Le " Barzaz Breiz " est une œuvre réécrite dans un esprit militant, catholique, très marqué idéologiquement : certains chants prétendument bardiques sont des créations, d’autres de compositions à partir de chants plus ou moins trafiqués, le tout se terminant par des cantiques ; c’est un livre intéressant à mon avis, justement parce qu’il est faux : ce qui est grave est que l’on ne puisse pas le dire sans paraître porter atteinte à la " nation " !

Luzel, lui a collecté sur le terrain et restitué ses trouvailles sans censurer les histoires de jeunes filles abusées par les seigneurs, les turpitudes du clergé, les revendications à l’égard des puissants, la misère des paysans…

La " querelle du Barzaz Breiz " qui, à partir de 1872, a opposé Luzel, le républicain, né d’une famille paysanne, ayant le Breton pour langue maternelle, au vicomte de la Villemarqué, partisan de la renaissance d’une nation bretonne à reconquérir, cherchant à imposer au peuple une langue unifiée malgré les variantes dialectales, épurée de tous ses emprunts au français, est, de toute évidence, à l’origine de la méfiance entretenue à l’égard de Luzel.

 

Bretagne-Ile-de-France :
Vous vous êtes trouvée le doigt pris entre l’arbre et l’écorce, entre la vérité nue et la vérité convenable ?

Françoise Morvan :

J’étais bien loin de m’en douter quand j’ai commencé ma recherche et j’ignorais alors tout de l’histoire du mouvement breton ; face à un fonds d’une telle richesse, j’ai pensé qu’il fallait le mettre à la disposition de tous, pour que les descendants des mendiants de Trégor qui avaient donné des contes à Luzel puissent dire à leurs enfants ces contes-là aussi bien que les contes de Grimm ou de Perrault qu’on trouve dans toutes les librairies.

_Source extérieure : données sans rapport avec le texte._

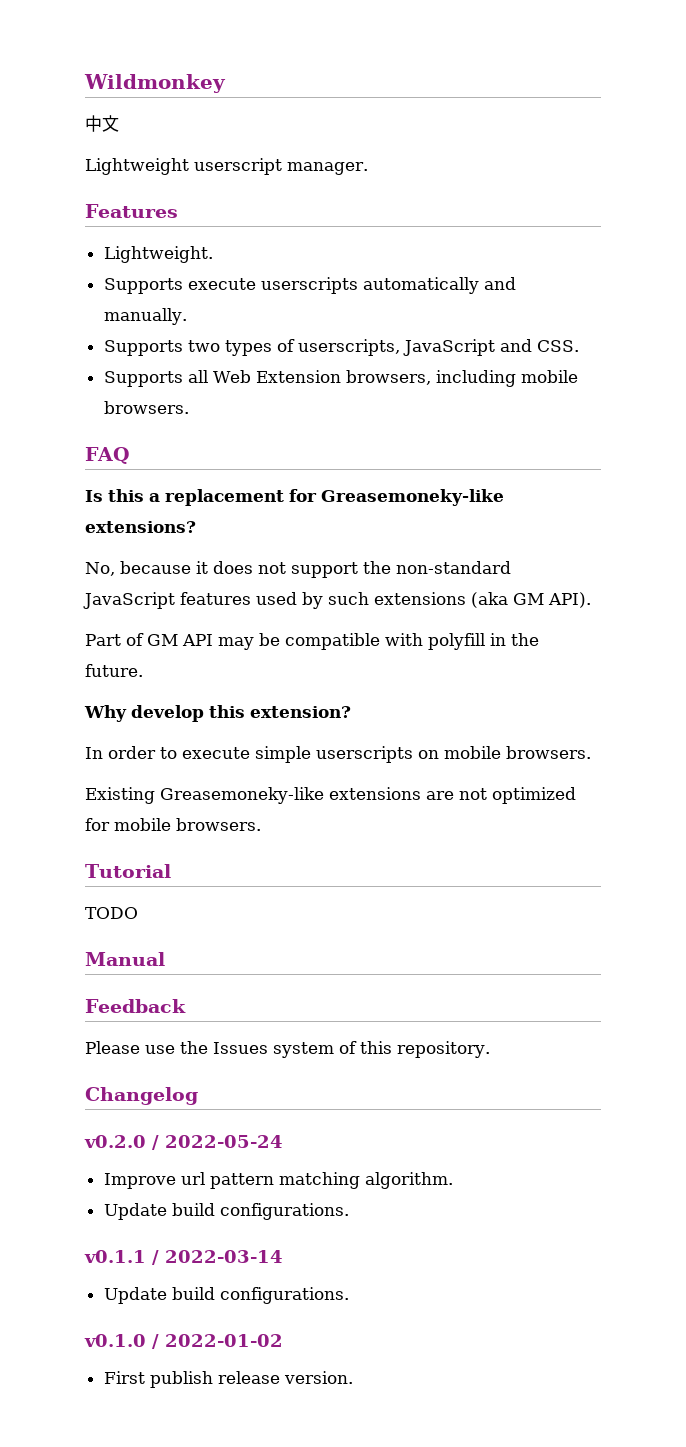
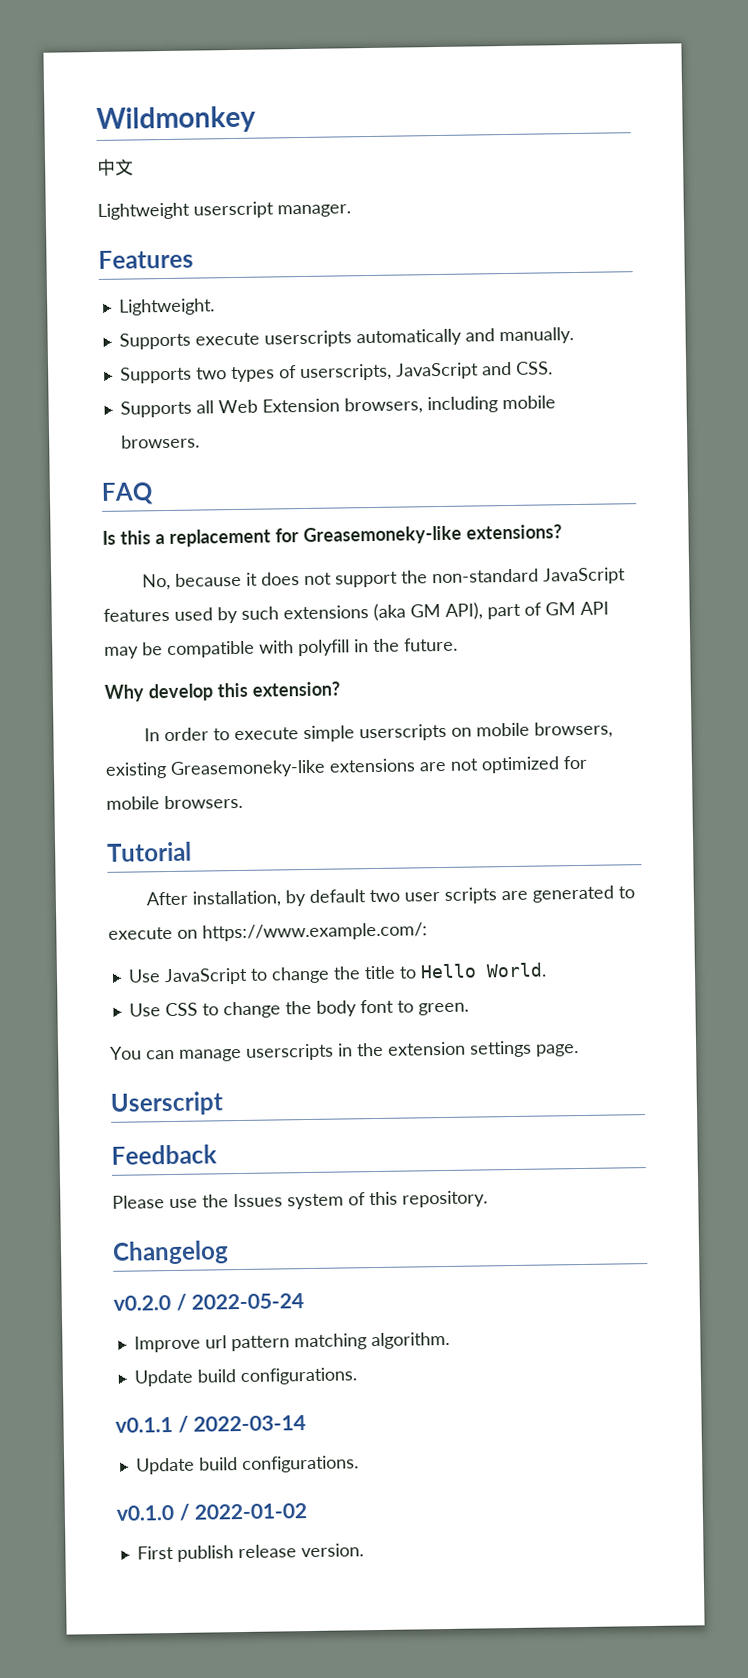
- No, because it does not support the non-standard JavaScript features used by such extensions (aka GM API).
- Part of GM API may be compatible with polyfill in the future.
+ No, because it does not support the non-standard JavaScript features used by such extensions (aka GM API), part of GM API may be compatible with polyfill in the future.
- In order to execute simple userscripts on mobile browsers.
- Existing Greasemoneky-like extensions are not optimized for mobile browsers.
+ In order to execute simple userscripts on mobile browsers, existing Greasemoneky-like extensions are not optimized for mobile browsers.
- TODO
- Manual
+ After installation, by default two user scripts are generated to execute on https://www.example.com/:
+ Use JavaScript to change the title to Hello World.
+ Use CSS to change the body font to green.
+ You can manage userscripts in the extension settings page.
+ Userscript

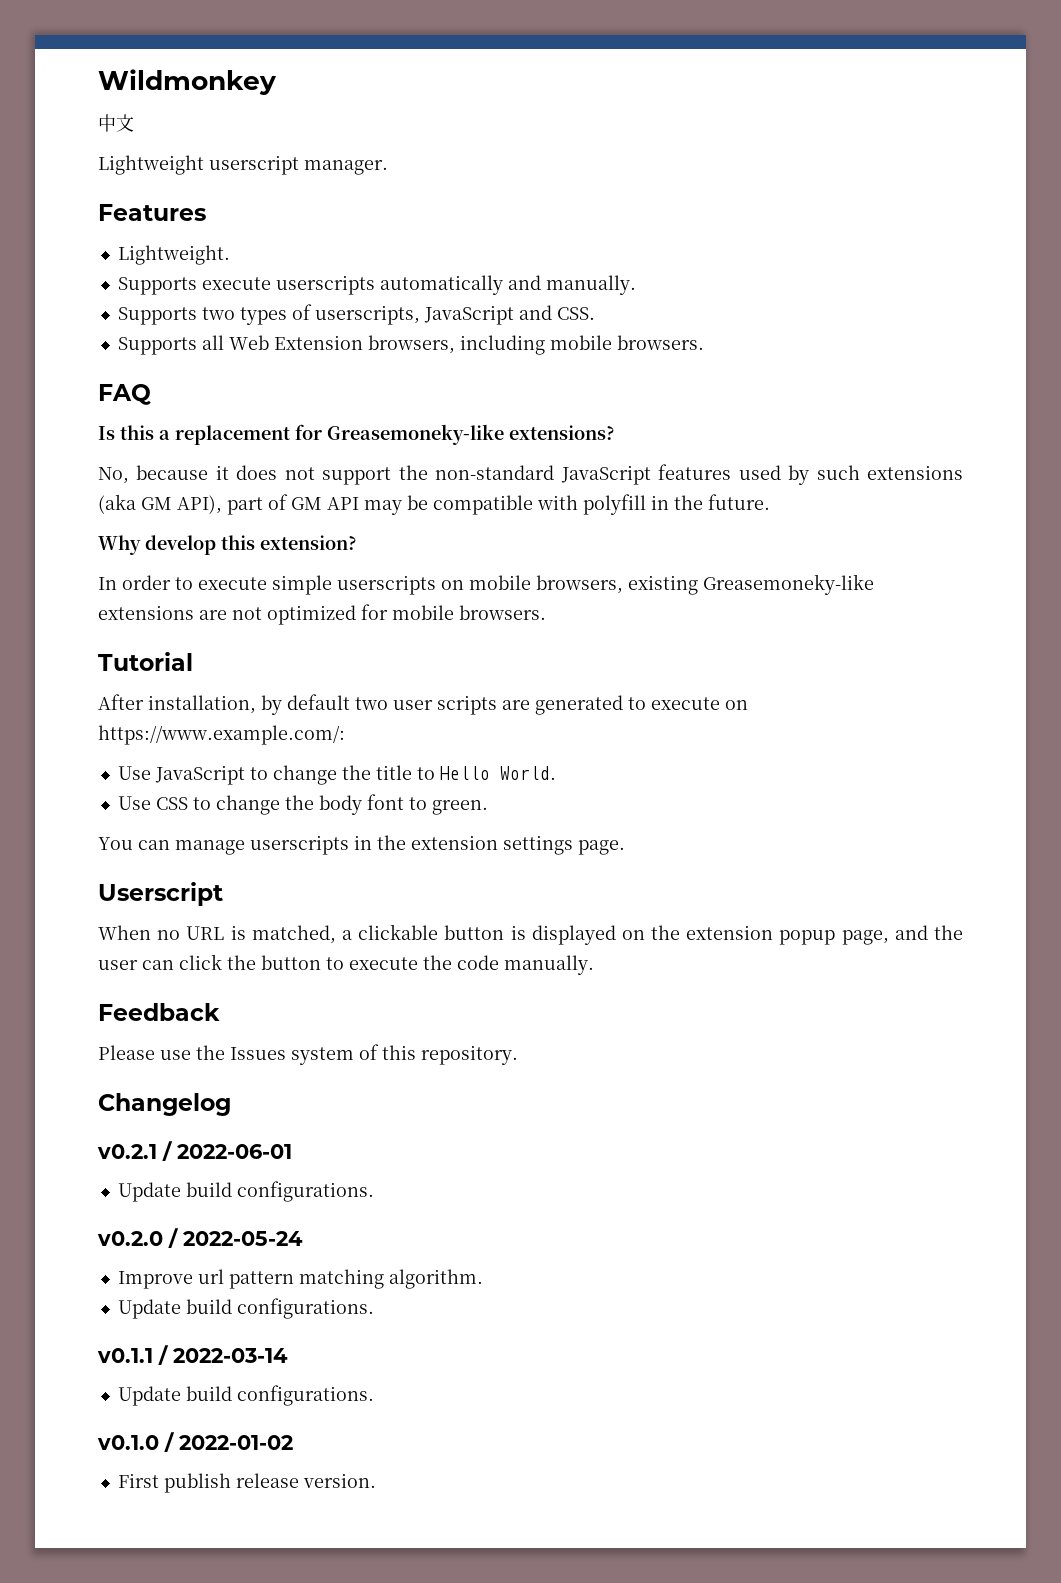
+ When no URL is matched, a clickable button is displayed on the extension popup page, and the user can click the button to execute the code manually.
+ v0.2.1 / 2022-06-01
+ Update build configurations.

J’ai donc fait un plan d’édition minimal : 24 volumes, ça paraît énorme mais c’était le strict minimum, tous les contes, les chansons inédites, les pièces de théâtre, les notes de voyage et la correspondance avec Renan.

Je pensais que le Conseil régional, les Conseils généraux, les mairies des villes où Luzel avait collecté pourraient s’associer pour aider une édition aussi importante pour notre patrimoine. Hélas, j’avais une vision idyllique de la situation !

Je n’avais même pas compris les enjeux de la querelle de l’orthographe qui a provoqué cette invraisemblable polémique…


Le ZH de BZH

Bretagne-Ile-de-France :
Quels étaient ces enjeux ? Et qu’est-ce que cette " querelle de l’orthographe " ?

Françoise Morvan :

Comme je l’ai dit, à l’origine du conflit, il y a eu ma décision, qui me semblait aller de soi, de respecter l’orthographe des manuscrits bretons de Luzel.

On sait que la question de l’orthographe a pris une grande importance pour le mouvement breton à partir du XIXe siècle et cette importance est devenue véritablement brûlante après la dernière guerre quand le chanoine Falc’hun a remis en cause l’orthographe " surunifiée " imposé en 1941 sur ordre du sonderfürher Weisgerber.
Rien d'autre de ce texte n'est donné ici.